■ **Assignment**: Quote word for word from the line holding "complete the task." to the last line below, including both, and omit any pictures.

(Dataset items)
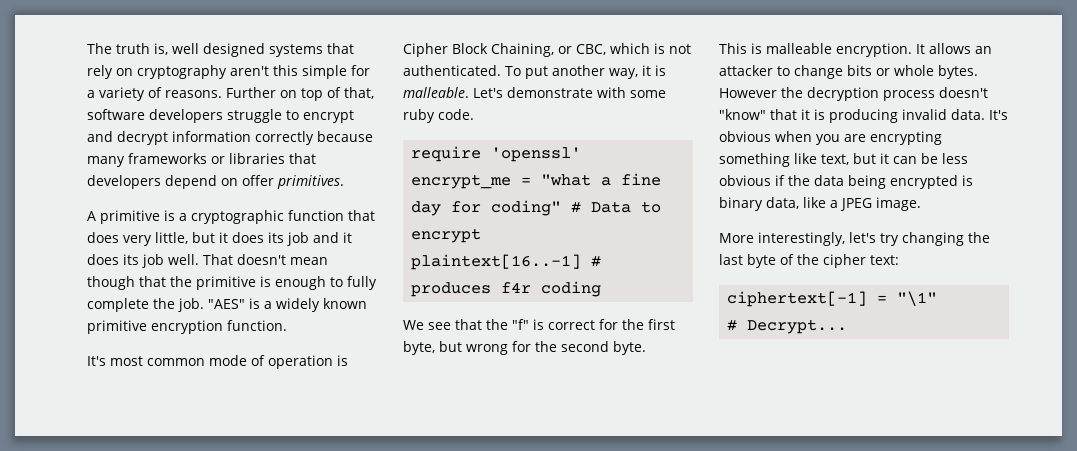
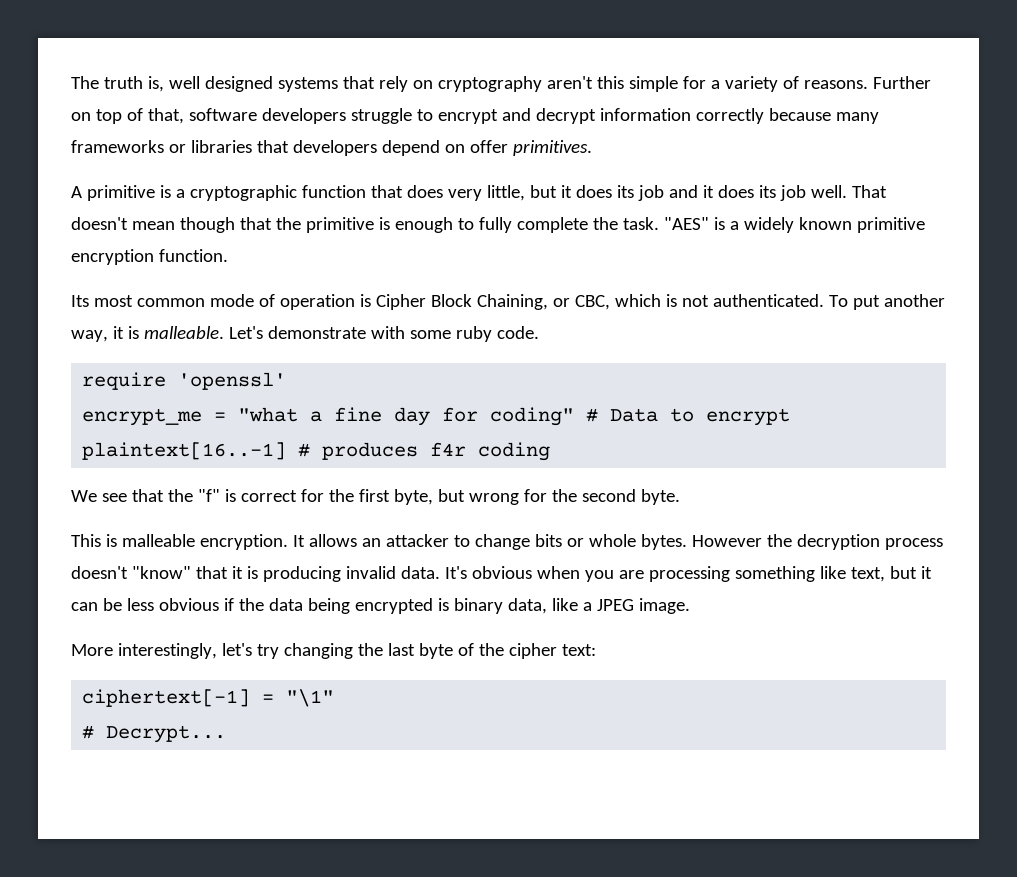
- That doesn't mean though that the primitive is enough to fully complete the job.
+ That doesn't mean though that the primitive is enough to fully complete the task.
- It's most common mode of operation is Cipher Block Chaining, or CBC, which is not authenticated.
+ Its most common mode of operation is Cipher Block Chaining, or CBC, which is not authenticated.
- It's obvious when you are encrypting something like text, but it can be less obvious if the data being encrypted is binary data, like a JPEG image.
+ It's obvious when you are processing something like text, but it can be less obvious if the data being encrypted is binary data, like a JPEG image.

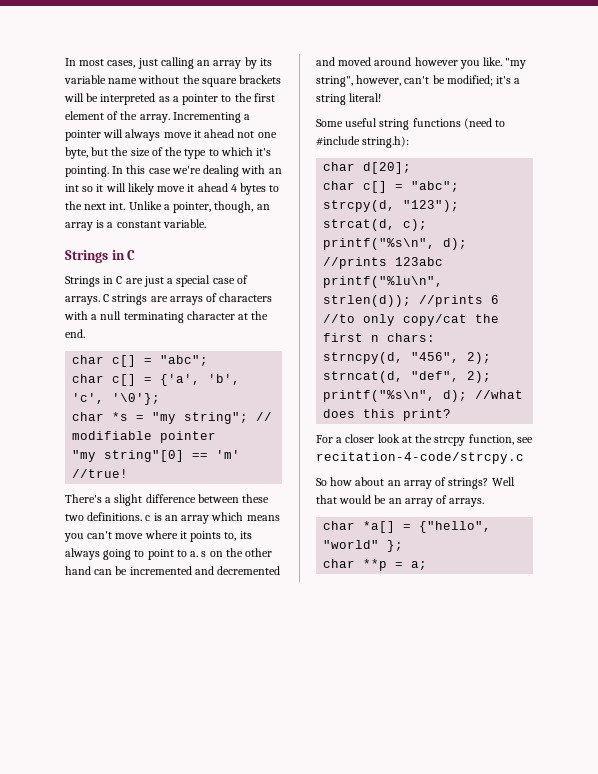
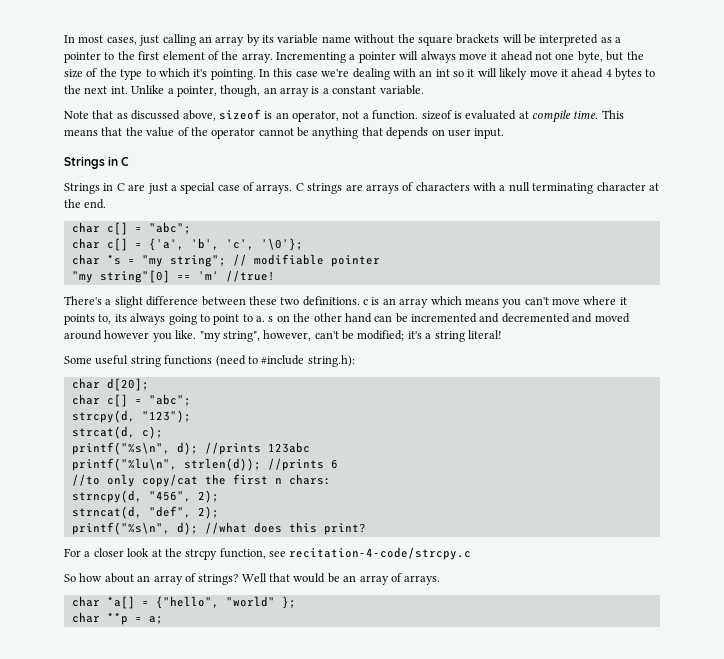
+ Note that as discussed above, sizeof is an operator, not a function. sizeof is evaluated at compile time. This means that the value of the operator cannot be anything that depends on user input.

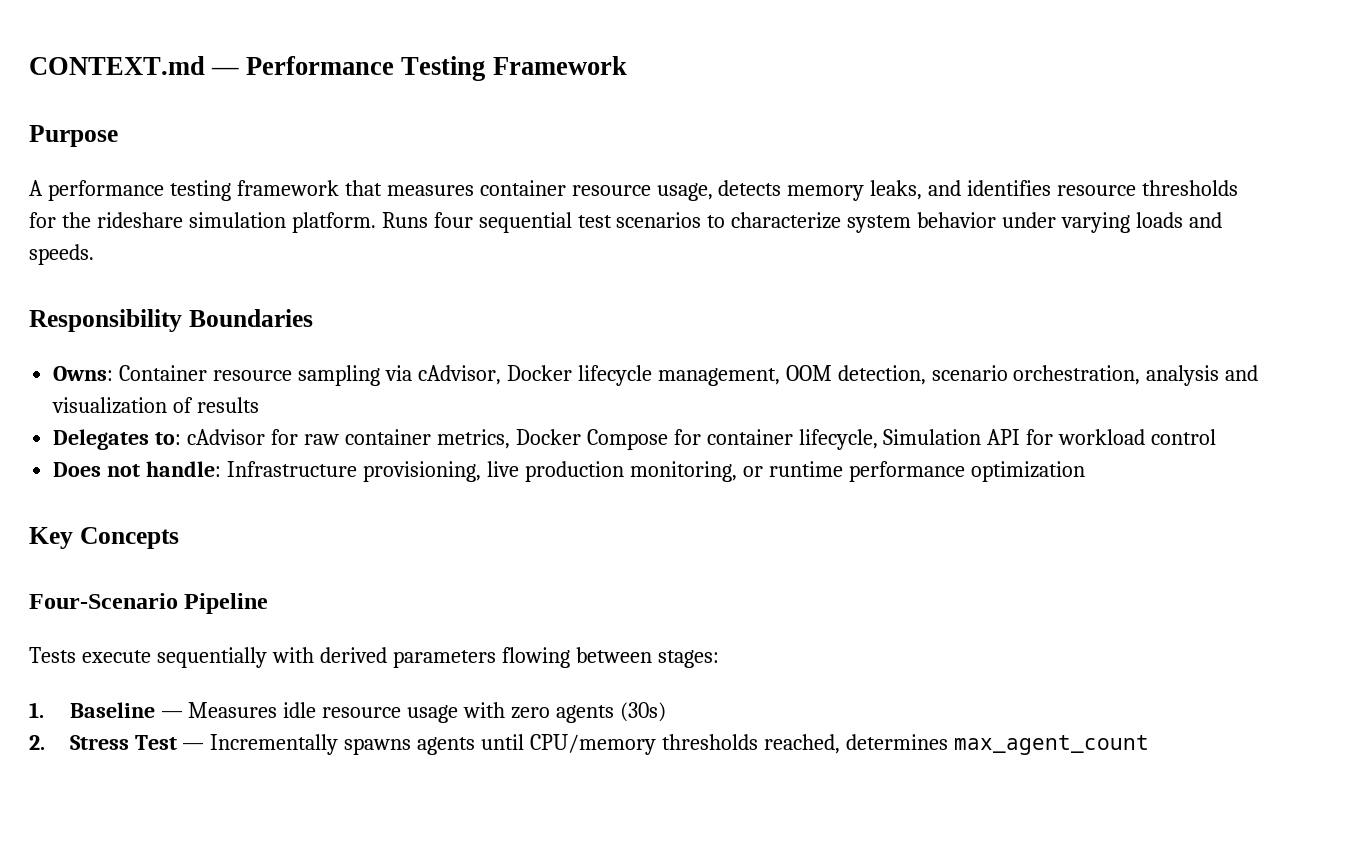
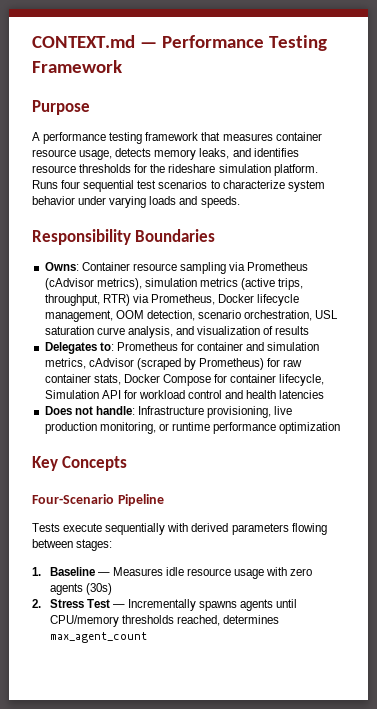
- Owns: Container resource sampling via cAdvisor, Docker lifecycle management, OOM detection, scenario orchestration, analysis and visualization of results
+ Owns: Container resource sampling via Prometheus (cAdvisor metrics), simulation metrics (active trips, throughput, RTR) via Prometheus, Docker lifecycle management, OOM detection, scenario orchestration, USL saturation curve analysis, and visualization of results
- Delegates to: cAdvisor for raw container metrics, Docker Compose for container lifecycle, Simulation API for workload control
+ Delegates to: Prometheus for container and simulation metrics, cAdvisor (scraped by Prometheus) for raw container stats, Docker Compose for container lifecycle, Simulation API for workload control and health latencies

■ **Task answer**:
+ That doesn't mean though that the primitive is enough to fully complete the task.
- It's most common mode of operation is Cipher Block Chaining, or CBC, which is not authenticated.
+ Its most common mode of operation is Cipher Block Chaining, or CBC, which is not authenticated.
- It's obvious when you are encrypting something like text, but it can be less obvious if the data being encrypted is binary data, like a JPEG image.
+ It's obvious when you are processing something like text, but it can be less obvious if the data being encrypted is binary data, like a JPEG image.

+ Note that as discussed above, sizeof is an operator, not a function. sizeof is evaluated at compile time. This means that the value of the operator cannot be anything that depends on user input.

- Owns: Container resource sampling via cAdvisor, Docker lifecycle management, OOM detection, scenario orchestration, analysis and visualization of results
+ Owns: Container resource sampling via Prometheus (cAdvisor metrics), simulation metrics (active trips, throughput, RTR) via Prometheus, Docker lifecycle management, OOM detection, scenario orchestration, USL saturation curve analysis, and visualization of results
- Delegates to: cAdvisor for raw container metrics, Docker Compose for container lifecycle, Simulation API for workload control
+ Delegates to: Prometheus for container and simulation metrics, cAdvisor (scraped by Prometheus) for raw container stats, Docker Compose for container lifecycle, Simulation API for workload control and health latencies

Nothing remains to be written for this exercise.